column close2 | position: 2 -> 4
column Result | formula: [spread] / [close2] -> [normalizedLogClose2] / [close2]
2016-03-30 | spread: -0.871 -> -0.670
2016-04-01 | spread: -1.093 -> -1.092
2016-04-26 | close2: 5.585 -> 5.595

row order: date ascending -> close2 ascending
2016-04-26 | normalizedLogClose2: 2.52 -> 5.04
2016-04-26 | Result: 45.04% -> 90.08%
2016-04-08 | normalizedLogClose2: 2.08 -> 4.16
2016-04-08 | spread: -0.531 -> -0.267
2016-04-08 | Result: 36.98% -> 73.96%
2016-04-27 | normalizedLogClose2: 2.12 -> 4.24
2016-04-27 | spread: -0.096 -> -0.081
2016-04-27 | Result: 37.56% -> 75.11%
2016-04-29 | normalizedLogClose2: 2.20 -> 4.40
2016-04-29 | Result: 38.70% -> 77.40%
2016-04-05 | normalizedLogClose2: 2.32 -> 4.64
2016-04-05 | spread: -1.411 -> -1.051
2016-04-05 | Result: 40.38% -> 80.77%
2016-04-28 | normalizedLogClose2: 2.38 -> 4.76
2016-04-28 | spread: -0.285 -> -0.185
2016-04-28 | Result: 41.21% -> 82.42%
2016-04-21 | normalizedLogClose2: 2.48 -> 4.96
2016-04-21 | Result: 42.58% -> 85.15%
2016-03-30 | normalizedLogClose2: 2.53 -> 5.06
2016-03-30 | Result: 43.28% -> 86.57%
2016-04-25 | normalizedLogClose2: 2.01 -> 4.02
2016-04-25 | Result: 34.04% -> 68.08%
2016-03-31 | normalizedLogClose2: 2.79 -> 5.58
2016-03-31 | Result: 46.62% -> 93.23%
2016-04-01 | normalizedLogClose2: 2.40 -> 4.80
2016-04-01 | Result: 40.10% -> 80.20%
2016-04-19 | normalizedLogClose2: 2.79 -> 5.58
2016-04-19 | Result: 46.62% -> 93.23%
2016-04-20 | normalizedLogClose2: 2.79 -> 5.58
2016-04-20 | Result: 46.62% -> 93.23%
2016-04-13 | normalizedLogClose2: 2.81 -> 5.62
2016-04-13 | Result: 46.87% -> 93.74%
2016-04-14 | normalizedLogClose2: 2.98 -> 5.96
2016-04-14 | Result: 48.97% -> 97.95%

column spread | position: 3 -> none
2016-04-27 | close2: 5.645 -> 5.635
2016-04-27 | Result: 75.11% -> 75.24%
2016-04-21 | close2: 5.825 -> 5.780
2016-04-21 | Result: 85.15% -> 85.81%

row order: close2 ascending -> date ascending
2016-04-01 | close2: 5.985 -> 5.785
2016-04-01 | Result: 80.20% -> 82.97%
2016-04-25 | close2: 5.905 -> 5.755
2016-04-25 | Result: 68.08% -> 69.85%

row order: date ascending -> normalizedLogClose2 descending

******

# [What you are asked to do]
What you return must match the records above exactly, line for line.

# [Result]
column close2 | position: 2 -> 4
column Result | formula: [spread] / [close2] -> [normalizedLogClose2] / [close2]
2016-03-30 | spread: -0.871 -> -0.670
2016-04-01 | spread: -1.093 -> -1.092
2016-04-26 | close2: 5.585 -> 5.595

row order: date ascending -> close2 ascending
2016-04-26 | normalizedLogClose2: 2.52 -> 5.04
2016-04-26 | Result: 45.04% -> 90.08%
2016-04-08 | normalizedLogClose2: 2.08 -> 4.16
2016-04-08 | spread: -0.531 -> -0.267
2016-04-08 | Result: 36.98% -> 73.96%
2016-04-27 | normalizedLogClose2: 2.12 -> 4.24
2016-04-27 | spread: -0.096 -> -0.081
2016-04-27 | Result: 37.56% -> 75.11%
2016-04-29 | normalizedLogClose2: 2.20 -> 4.40
2016-04-29 | Result: 38.70% -> 77.40%
2016-04-05 | normalizedLogClose2: 2.32 -> 4.64
2016-04-05 | spread: -1.411 -> -1.051
2016-04-05 | Result: 40.38% -> 80.77%
2016-04-28 | normalizedLogClose2: 2.38 -> 4.76
2016-04-28 | spread: -0.285 -> -0.185
2016-04-28 | Result: 41.21% -> 82.42%
2016-04-21 | normalizedLogClose2: 2.48 -> 4.96
2016-04-21 | Result: 42.58% -> 85.15%
2016-03-30 | normalizedLogClose2: 2.53 -> 5.06
2016-03-30 | Result: 43.28% -> 86.57%
2016-04-25 | normalizedLogClose2: 2.01 -> 4.02
2016-04-25 | Result: 34.04% -> 68.08%
2016-03-31 | normalizedLogClose2: 2.79 -> 5.58
2016-03-31 | Result: 46.62% -> 93.23%
2016-04-01 | normalizedLogClose2: 2.40 -> 4.80
2016-04-01 | Result: 40.10% -> 80.20%
2016-04-19 | normalizedLogClose2: 2.79 -> 5.58
2016-04-19 | Result: 46.62% -> 93.23%
2016-04-20 | normalizedLogClose2: 2.79 -> 5.58
2016-04-20 | Result: 46.62% -> 93.23%
2016-04-13 | normalizedLogClose2: 2.81 -> 5.62
2016-04-13 | Result: 46.87% -> 93.74%
2016-04-14 | normalizedLogClose2: 2.98 -> 5.96
2016-04-14 | Result: 48.97% -> 97.95%

column spread | position: 3 -> none
2016-04-27 | close2: 5.645 -> 5.635
2016-04-27 | Result: 75.11% -> 75.24%
2016-04-21 | close2: 5.825 -> 5.780
2016-04-21 | Result: 85.15% -> 85.81%

row order: close2 ascending -> date ascending
2016-04-01 | close2: 5.985 -> 5.785
2016-04-01 | Result: 80.20% -> 82.97%
2016-04-25 | close2: 5.905 -> 5.755
2016-04-25 | Result: 68.08% -> 69.85%

row order: date ascending -> normalizedLogClose2 descending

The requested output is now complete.